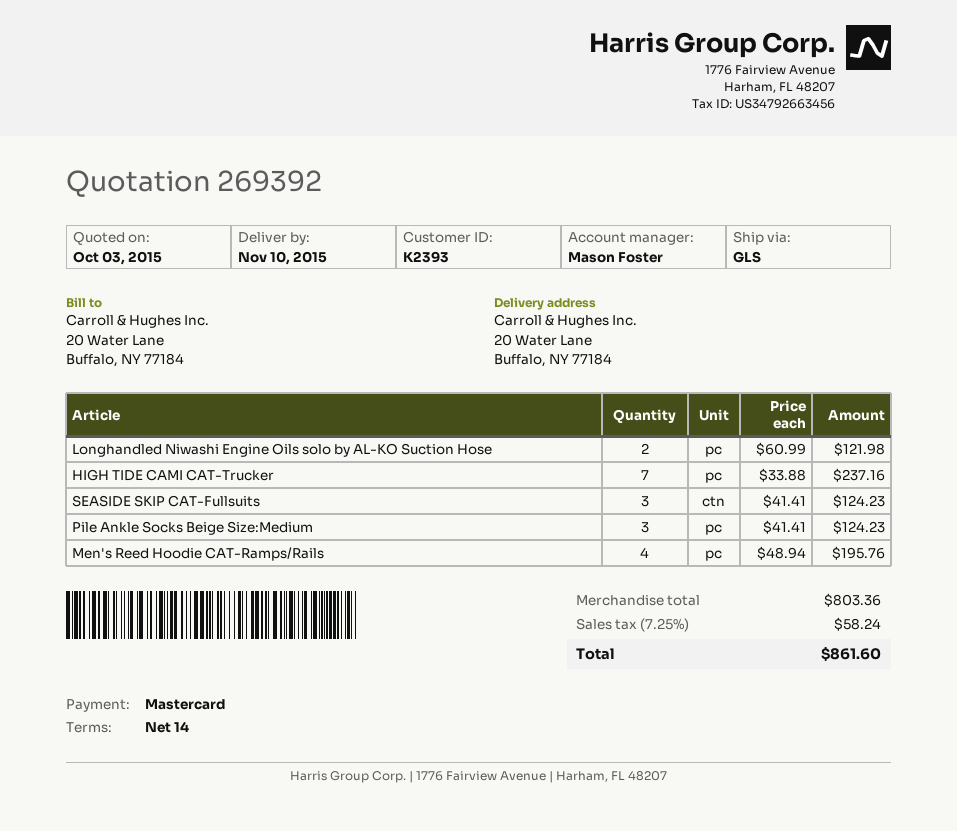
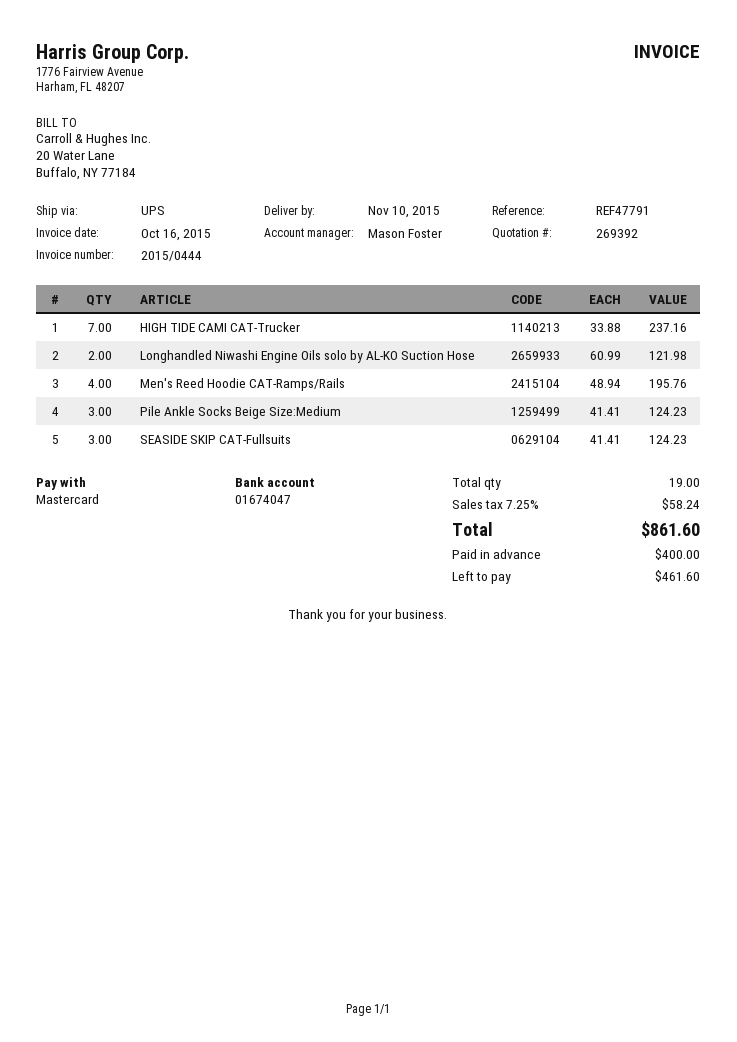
shipping method: GLS -> UPS

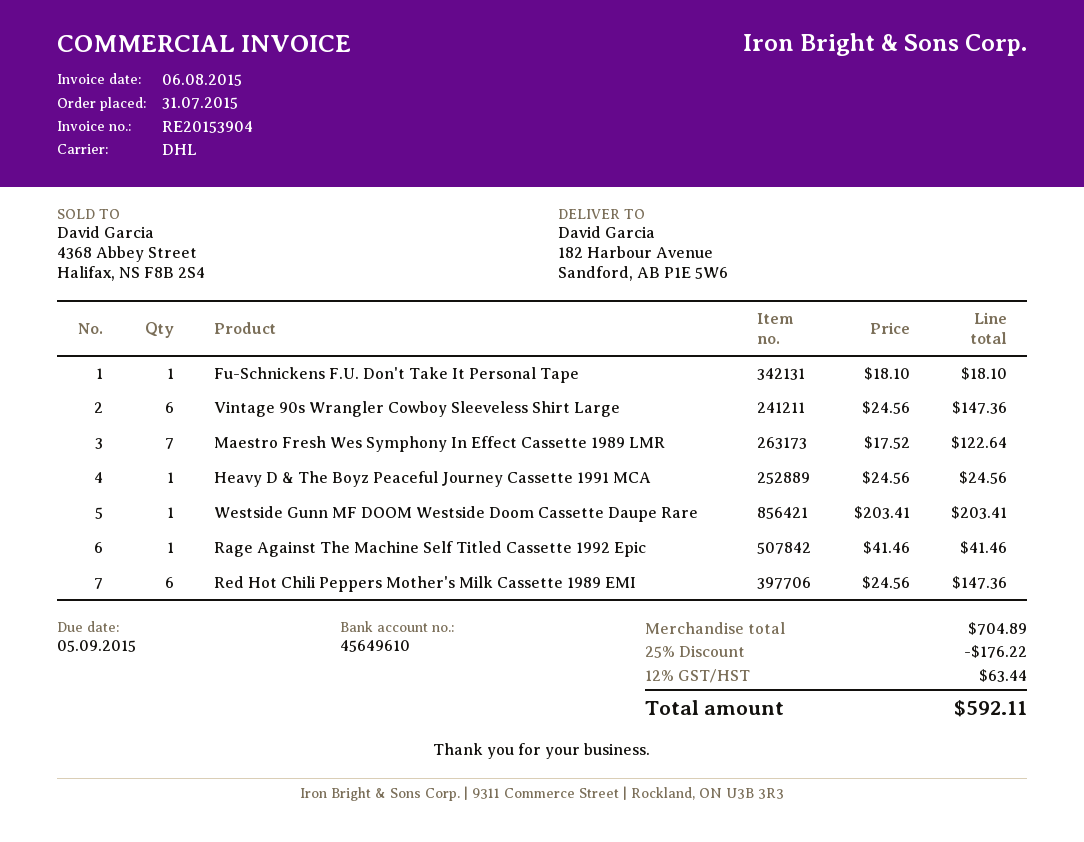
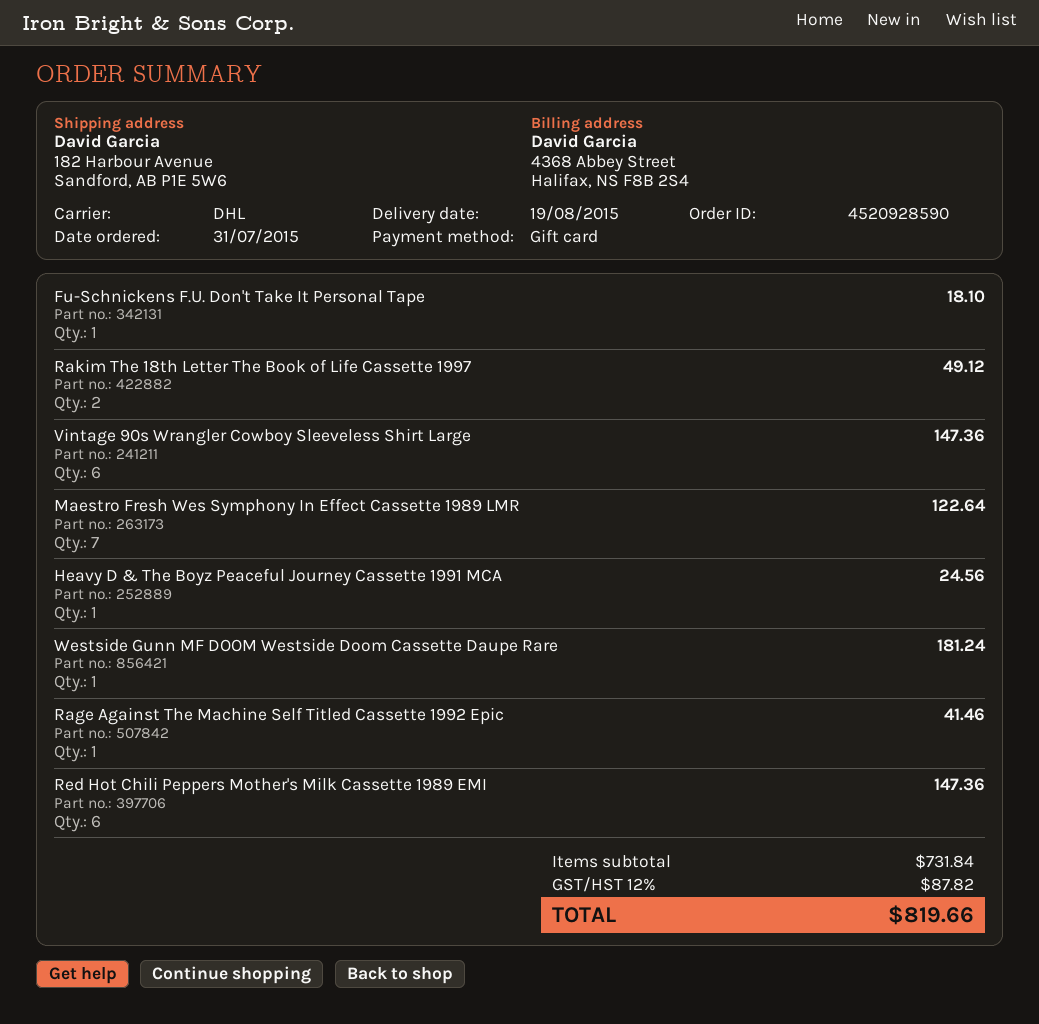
Westside Gunn MF DOOM Westside Doom Cassette Daupe Rare: 1 for 203.41 -> 1 for 181.24
Rakim The 18th Letter The Book of Life Cassette 1997: none -> 2 for 49.12
subtotal: 704.89 -> 731.84
discount: 25% = 176.22 -> none
tax: 12% = 63.44 -> 12% = 87.82
total: 592.11 -> 819.66

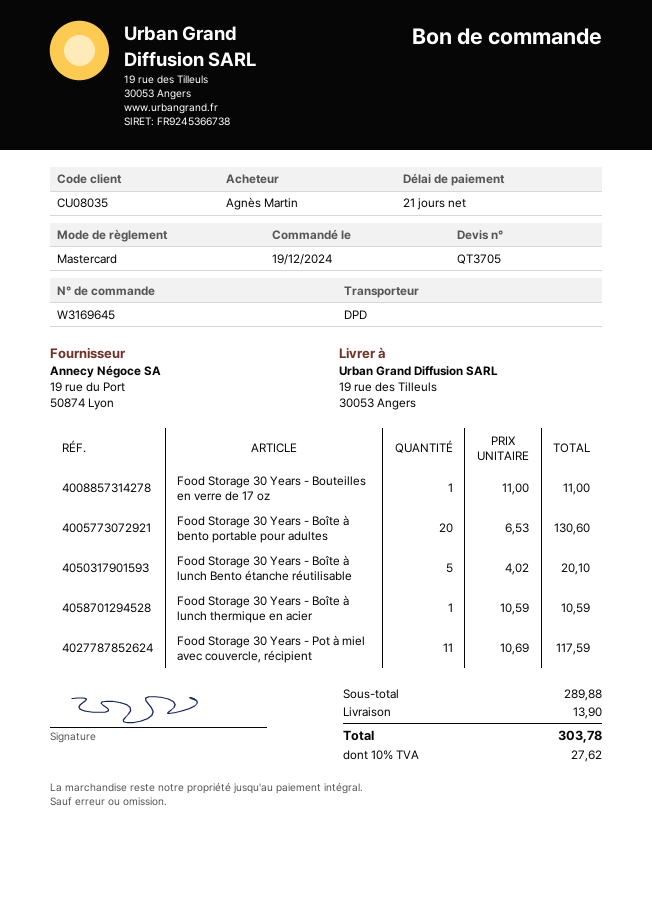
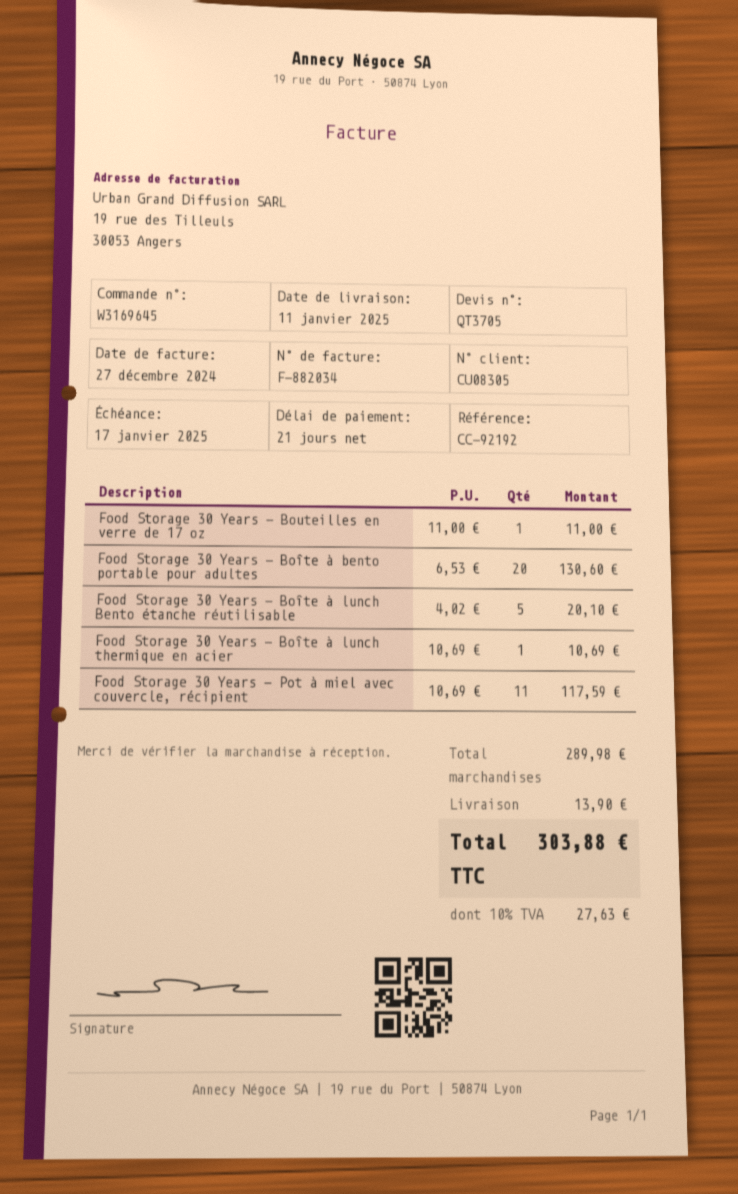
customer number: CU08035 -> CU08305
Food Storage 30 Years - Boîte à lunch thermique en acier: 1 x 10.59 = 10.59 -> 1 x 10.69 = 10.69
subtotal: 289.88 -> 289.98
tax: 10% = 27.62 -> 10% = 27.63
total: 303.78 -> 303.88

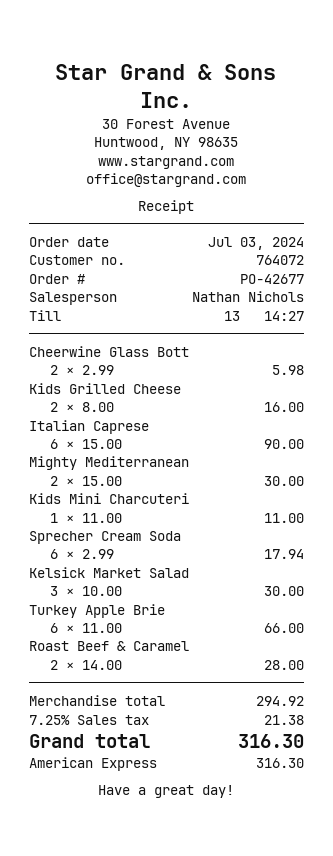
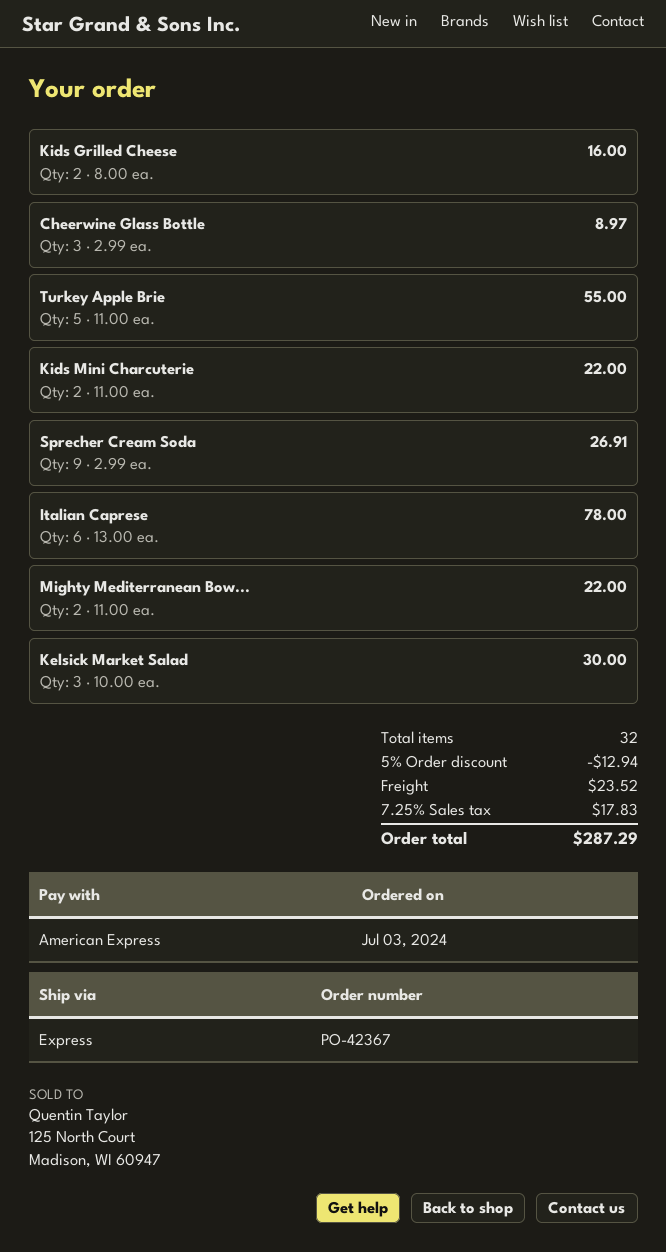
order number: PO-42677 -> PO-42367
Cheerwine Glass Bott: 2 x 2.99 = 5.98 -> 3 x 2.99 = 8.97
Italian Caprese: 6 x 15.00 = 90.00 -> 6 x 13.00 = 78.00
Mighty Mediterranean: 2 x 15.00 = 30.00 -> 2 x 11.00 = 22.00
Kids Mini Charcuteri: 1 x 11.00 = 11.00 -> 2 x 11.00 = 22.00
Sprecher Cream Soda: 6 x 2.99 = 17.94 -> 9 x 2.99 = 26.91
Turkey Apple Brie: 6 x 11.00 = 66.00 -> 5 x 11.00 = 55.00
Roast Beef & Caramel: 2 x 14.00 = 28.00 -> none
discount: none -> 5% = 12.94
shipping: none -> 23.52
tax: 7.25% = 21.38 -> 7.25% = 17.83
total: 316.30 -> 287.29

____________________

▶ _TRY IT_:
Everything from the line with "Italian Caprese: 6" through the final line of the entries above must be duplicated exactly; both ends belong, and no other line does.

▶ _RESPONSE TO THIS EXERCISE_:
Italian Caprese: 6 x 15.00 = 90.00 -> 6 x 13.00 = 78.00
Mighty Mediterranean: 2 x 15.00 = 30.00 -> 2 x 11.00 = 22.00
Kids Mini Charcuteri: 1 x 11.00 = 11.00 -> 2 x 11.00 = 22.00
Sprecher Cream Soda: 6 x 2.99 = 17.94 -> 9 x 2.99 = 26.91
Turkey Apple Brie: 6 x 11.00 = 66.00 -> 5 x 11.00 = 55.00
Roast Beef & Caramel: 2 x 14.00 = 28.00 -> none
discount: none -> 5% = 12.94
shipping: none -> 23.52
tax: 7.25% = 21.38 -> 7.25% = 17.83
total: 316.30 -> 287.29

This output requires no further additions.